Pernikahan Orang Bisu
Dalam Islam, kita sangat dianjurkan untuk menikah jika sudah memiliki kemampuan secara lahir dan batin, juga kesiapan mental dan materi. Anjuran ini tidak hanya ditujukan pada orang normal saja, namun juga dianjurkan pada penyandang disabilitas, seperti penyandang disabilitas rungu, netra dan lain sebagainya. Namun bagaimana cara penyandang disabilitas rungu mengucapkan akad nikah, padahal dia sendiri tidak mampu untuk mengucapkannya.

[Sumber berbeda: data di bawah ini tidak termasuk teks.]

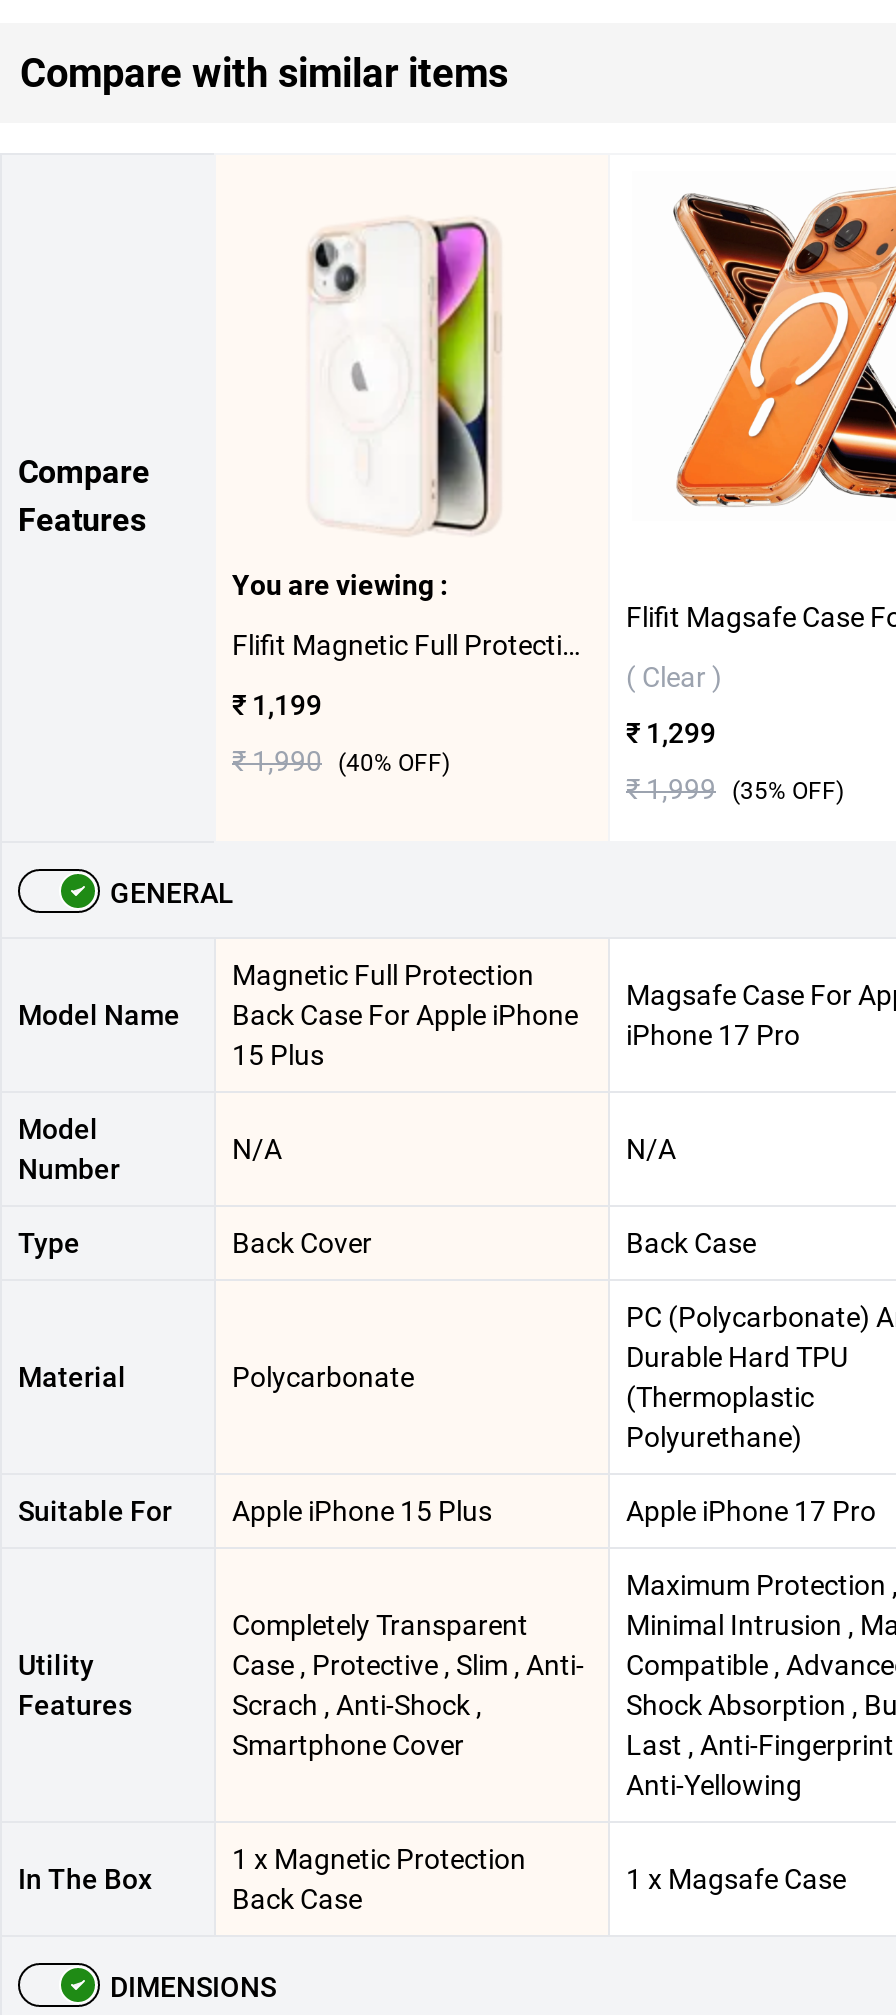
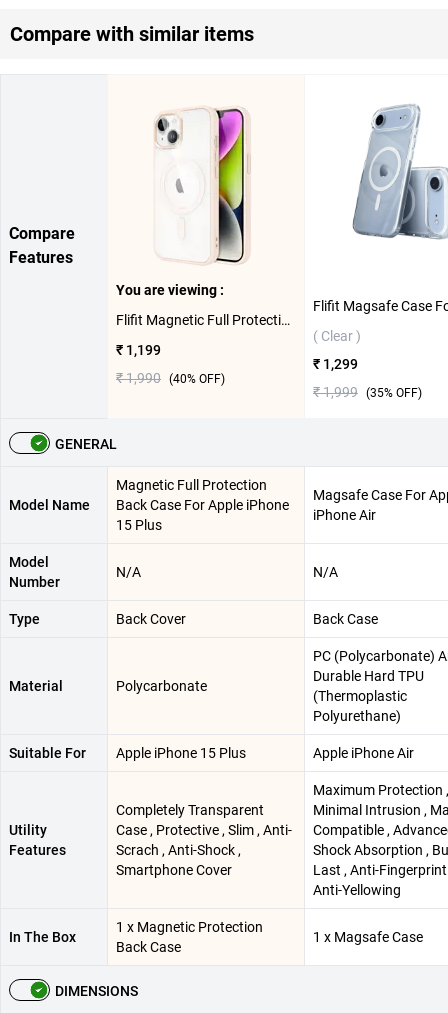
[672,187,890,507] [image] -> [337,92,445,250] [image]
[626,1019,800,1051] iPhone 17 Pro -> [313,507,376,523] iPhone Air
[626,1495,876,1527] Apple iPhone 17 Pro -> [313,745,414,761] Apple iPhone Air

Dalam akad nikah, terdapat ijab dan qabul yang pada umumnya diucapkan secara lisan oleh mempelai laki-laki dan calon mertuanya. Namun ijab dan qabul ini akan sulit dilakukan oleh penyandang disabilitas rungu atau orang bisu. Oleh karena itu, ada tiga cara bagi penyandang disabilitas rungu dalam mengucapkan ijab atau qabul nikah.
Pertama, menggunakan bahasa isyarat yang jelas dan dapat dimegerti oleh orang lain. Hal ini sebagaimana disebutkan oleh Syaikh Zainudin al-Malibari dalam kitab Fathul Mu’in berikut;
وينعقد بإشارة أخرس مفهمة
“Akad nikah sah (jadi) dengan isyaratnya orang yang bisu yang dapat dimengerti.”
Kedua, mewakilkan akad nikah pada walinya. Jika seseorang yang menyandang disabilitas rungu tidak mampu melakukan akad nikah dengan menggunakan bahasa isyarat yang dapat dimengerti, maka dia boleh mewakilkan akad nikahnya kepada walinya.
واما ان كان زوجا فان كانت اشارته صريحة عقد بها وان كانت كناية او كان له كتابة فان امكنه التوكيل وكل والا عقد بها للضرورة
“Jika penyandang disabilatas rungu adalah seorang (calon) suami, apabila bahasa isyaratnya jelas, maka diakad nikah dengan bahasa isyaratnya. Apabila berbentuk kinayah atau bahasa isyaratnya tidak jelas, atau dia dapat menulis, jika dia memungkinkan untuk mewakilkan, maka hendaknya dia mewakilkan. Jika tidak memungkinkan, maka diakad nikah dengan bahasa kinayah atau tulisannya karena darurat.”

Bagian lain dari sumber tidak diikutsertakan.